● YOUR OBJECTIVE
Only lines with the string "дост" are wanted. Pull them out of the data.

● DATASET EXCERPTS
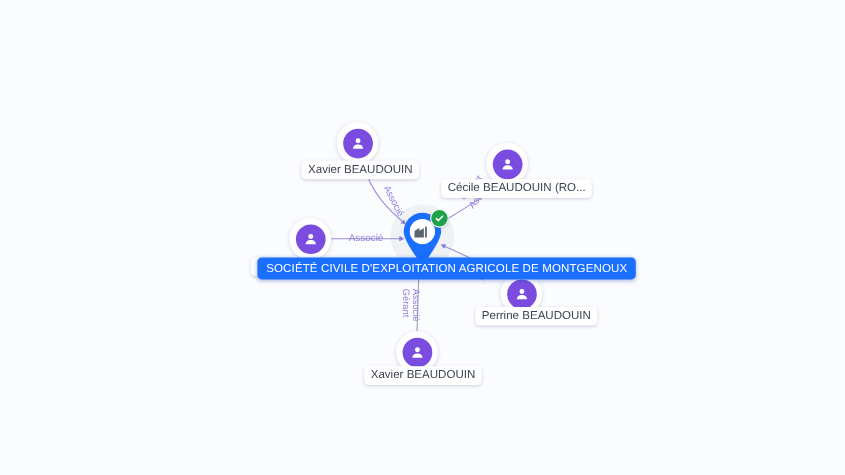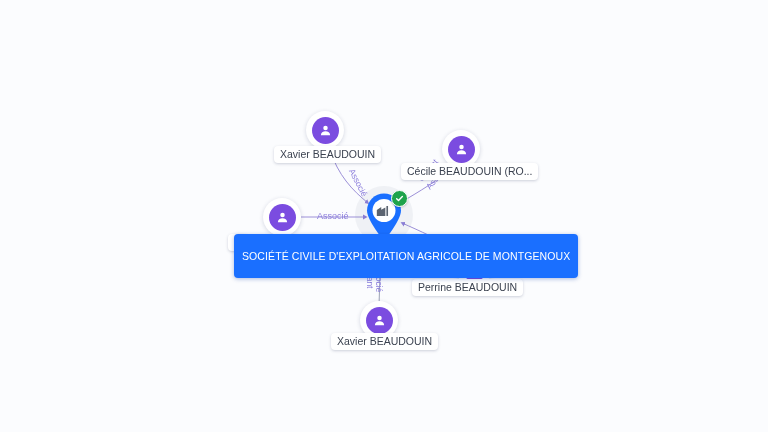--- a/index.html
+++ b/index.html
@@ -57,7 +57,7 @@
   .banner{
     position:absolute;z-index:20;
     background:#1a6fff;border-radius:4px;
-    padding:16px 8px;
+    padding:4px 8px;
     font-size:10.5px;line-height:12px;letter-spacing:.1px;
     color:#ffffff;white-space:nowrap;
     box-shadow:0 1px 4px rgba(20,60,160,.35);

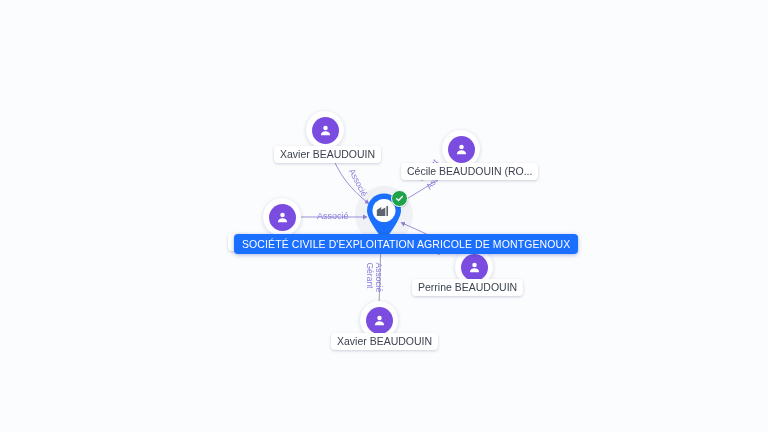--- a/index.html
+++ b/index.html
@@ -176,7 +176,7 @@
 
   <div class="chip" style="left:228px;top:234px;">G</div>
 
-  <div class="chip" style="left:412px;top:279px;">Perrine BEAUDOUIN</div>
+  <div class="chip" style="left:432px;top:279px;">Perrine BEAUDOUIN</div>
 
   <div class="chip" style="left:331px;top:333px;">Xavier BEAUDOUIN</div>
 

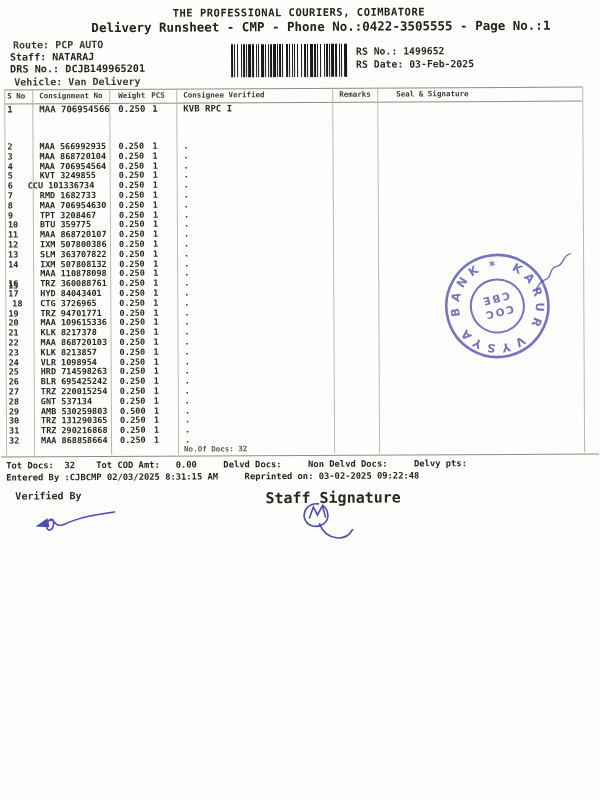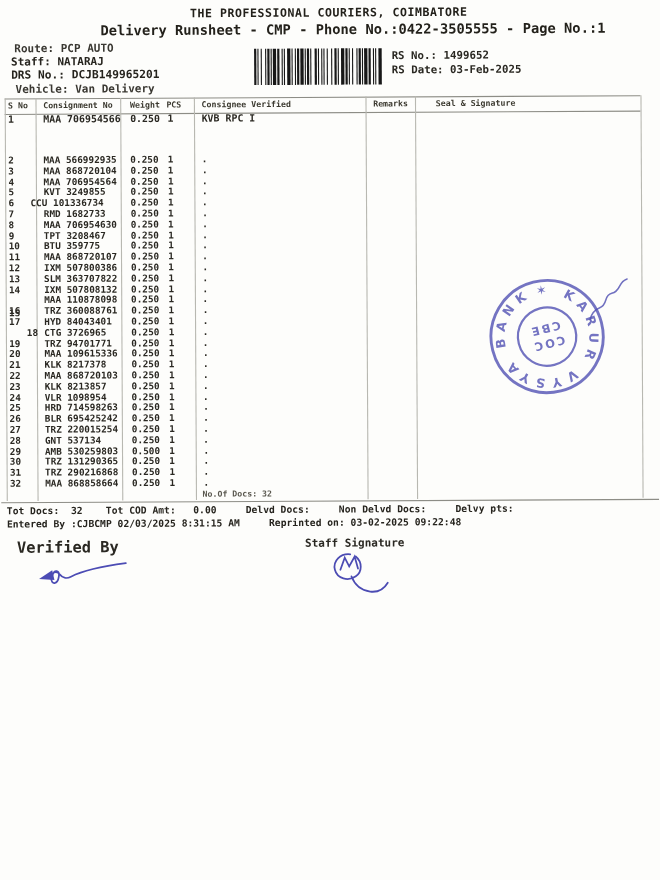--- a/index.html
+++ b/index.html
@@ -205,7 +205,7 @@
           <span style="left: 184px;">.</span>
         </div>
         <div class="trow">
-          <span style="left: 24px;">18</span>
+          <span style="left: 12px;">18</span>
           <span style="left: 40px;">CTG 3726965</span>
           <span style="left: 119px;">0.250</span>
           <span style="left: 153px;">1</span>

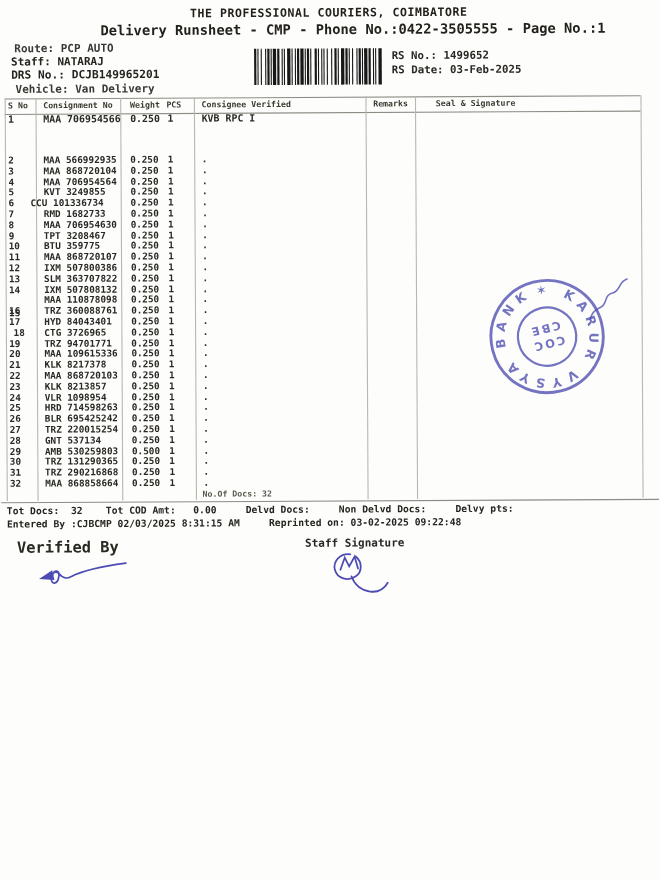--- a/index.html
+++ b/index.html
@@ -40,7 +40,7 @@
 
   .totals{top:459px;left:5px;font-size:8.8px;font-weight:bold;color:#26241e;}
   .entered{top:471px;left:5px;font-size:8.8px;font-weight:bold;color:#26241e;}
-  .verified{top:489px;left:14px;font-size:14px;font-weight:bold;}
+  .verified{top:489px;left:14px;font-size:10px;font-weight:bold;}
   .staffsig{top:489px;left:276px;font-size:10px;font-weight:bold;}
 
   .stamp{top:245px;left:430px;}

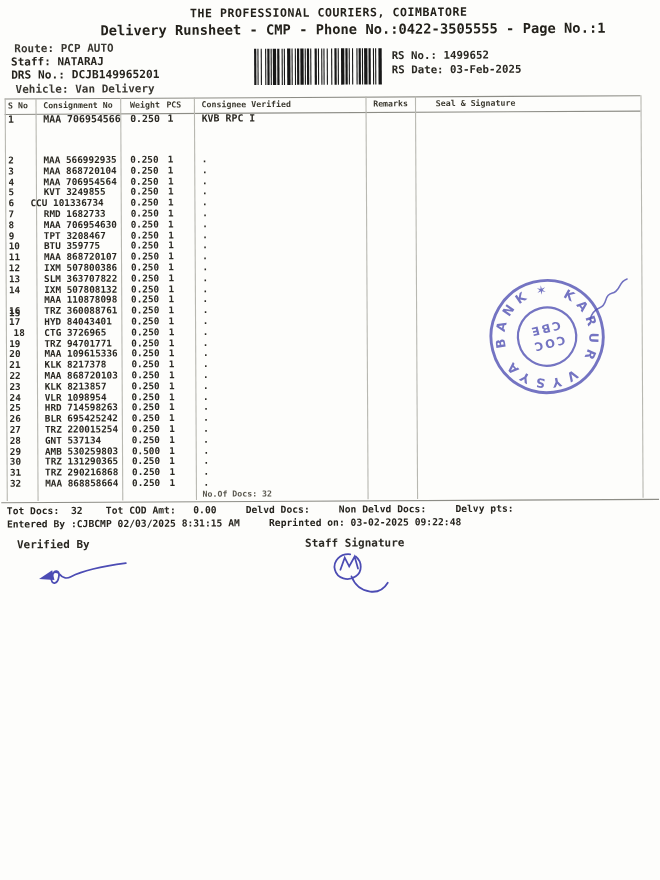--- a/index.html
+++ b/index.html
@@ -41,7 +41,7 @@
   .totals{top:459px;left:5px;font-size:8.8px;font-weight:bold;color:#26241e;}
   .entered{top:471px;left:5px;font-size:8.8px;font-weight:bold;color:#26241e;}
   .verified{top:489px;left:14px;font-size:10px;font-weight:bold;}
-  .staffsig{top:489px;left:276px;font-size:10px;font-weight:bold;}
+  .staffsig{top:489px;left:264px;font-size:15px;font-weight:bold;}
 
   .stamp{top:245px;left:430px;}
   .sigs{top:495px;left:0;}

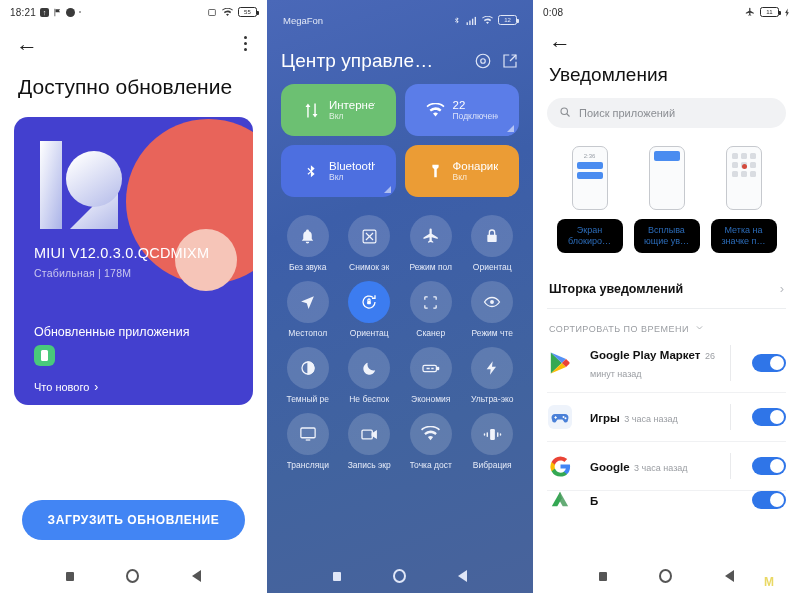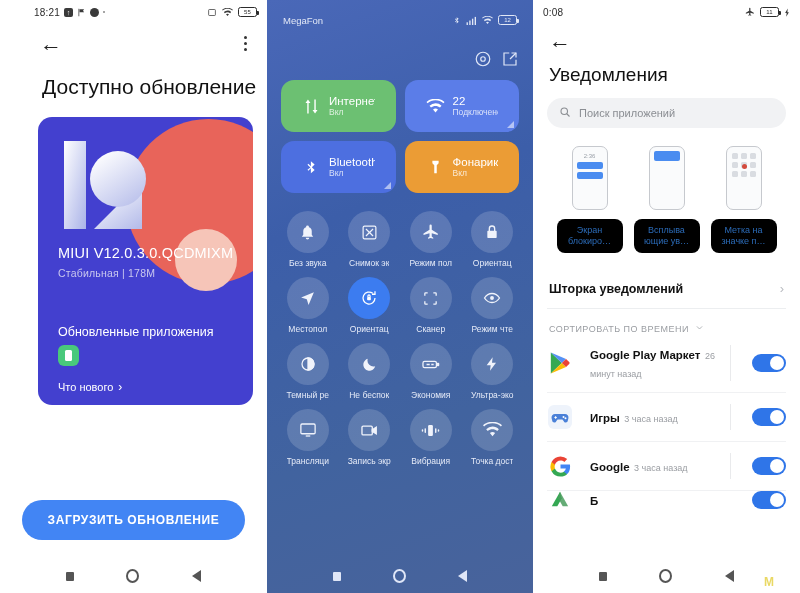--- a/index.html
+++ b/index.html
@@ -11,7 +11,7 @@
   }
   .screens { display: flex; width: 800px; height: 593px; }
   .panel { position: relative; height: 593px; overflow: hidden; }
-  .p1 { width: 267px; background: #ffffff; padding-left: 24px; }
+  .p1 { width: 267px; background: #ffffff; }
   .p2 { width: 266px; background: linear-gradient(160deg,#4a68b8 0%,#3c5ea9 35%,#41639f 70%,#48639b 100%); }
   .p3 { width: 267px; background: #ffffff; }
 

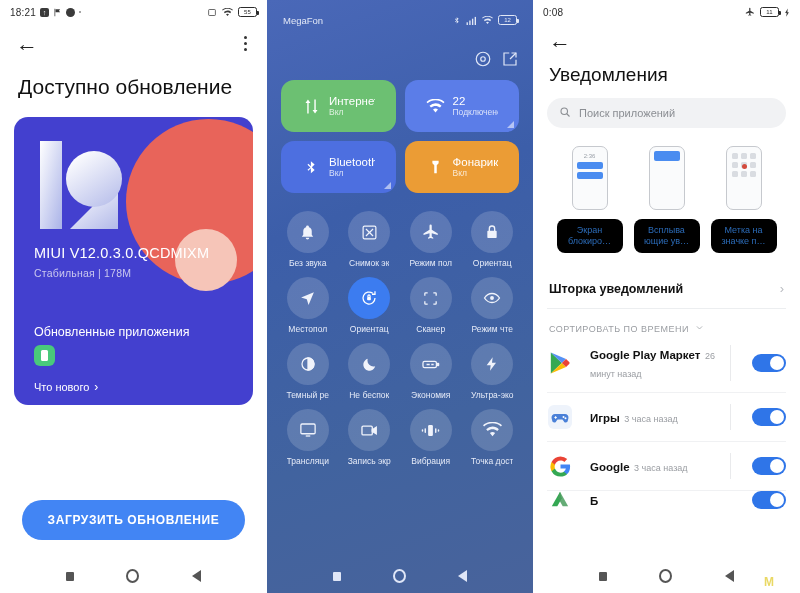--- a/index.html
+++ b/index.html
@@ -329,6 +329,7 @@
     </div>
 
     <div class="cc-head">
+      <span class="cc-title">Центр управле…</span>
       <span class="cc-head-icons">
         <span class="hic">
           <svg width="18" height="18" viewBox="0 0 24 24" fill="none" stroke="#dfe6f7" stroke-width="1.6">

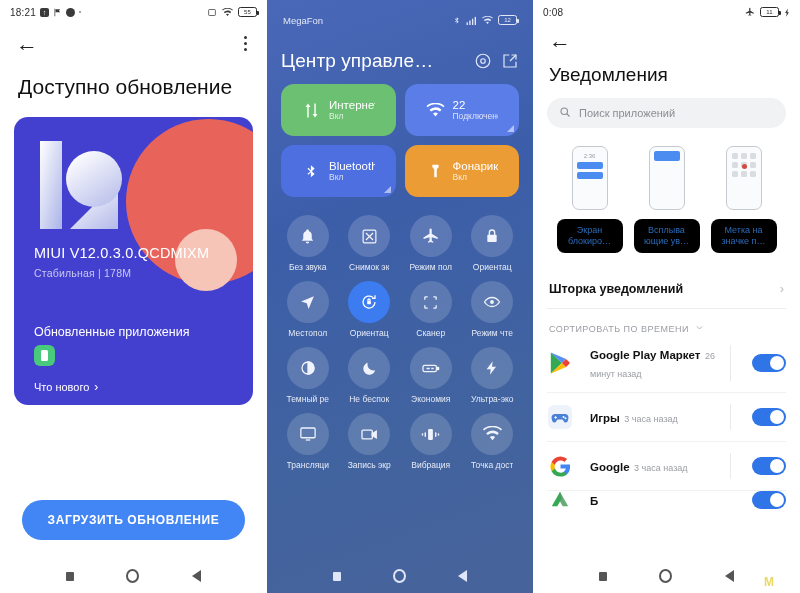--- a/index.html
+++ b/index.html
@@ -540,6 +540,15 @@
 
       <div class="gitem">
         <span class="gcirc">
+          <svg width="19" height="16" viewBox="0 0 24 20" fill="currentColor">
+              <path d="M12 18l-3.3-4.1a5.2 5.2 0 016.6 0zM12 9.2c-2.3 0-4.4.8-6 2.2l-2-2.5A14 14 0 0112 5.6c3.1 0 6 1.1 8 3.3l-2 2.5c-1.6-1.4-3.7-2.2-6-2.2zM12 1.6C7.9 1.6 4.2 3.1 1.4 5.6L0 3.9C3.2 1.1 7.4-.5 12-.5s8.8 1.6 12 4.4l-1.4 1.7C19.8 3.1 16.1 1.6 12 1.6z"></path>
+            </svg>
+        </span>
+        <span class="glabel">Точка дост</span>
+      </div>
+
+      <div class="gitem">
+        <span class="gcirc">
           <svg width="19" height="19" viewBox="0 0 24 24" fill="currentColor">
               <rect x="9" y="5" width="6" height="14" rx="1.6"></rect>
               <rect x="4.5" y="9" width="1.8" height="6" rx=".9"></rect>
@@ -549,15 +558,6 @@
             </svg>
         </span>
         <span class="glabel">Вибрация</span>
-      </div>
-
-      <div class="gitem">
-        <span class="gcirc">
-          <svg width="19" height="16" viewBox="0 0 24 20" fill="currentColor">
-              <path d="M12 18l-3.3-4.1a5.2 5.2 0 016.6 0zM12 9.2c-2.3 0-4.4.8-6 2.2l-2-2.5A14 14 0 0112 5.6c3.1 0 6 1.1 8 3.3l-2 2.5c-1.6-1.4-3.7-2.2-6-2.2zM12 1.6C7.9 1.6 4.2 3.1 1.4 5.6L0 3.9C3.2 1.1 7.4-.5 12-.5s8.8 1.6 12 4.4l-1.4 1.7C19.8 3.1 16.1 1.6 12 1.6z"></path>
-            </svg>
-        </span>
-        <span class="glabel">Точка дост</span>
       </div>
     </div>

● SOLUTION TO THE PROBLEM
+        <span class="glabel">Точка дост</span>
-        <span class="glabel">Точка дост</span>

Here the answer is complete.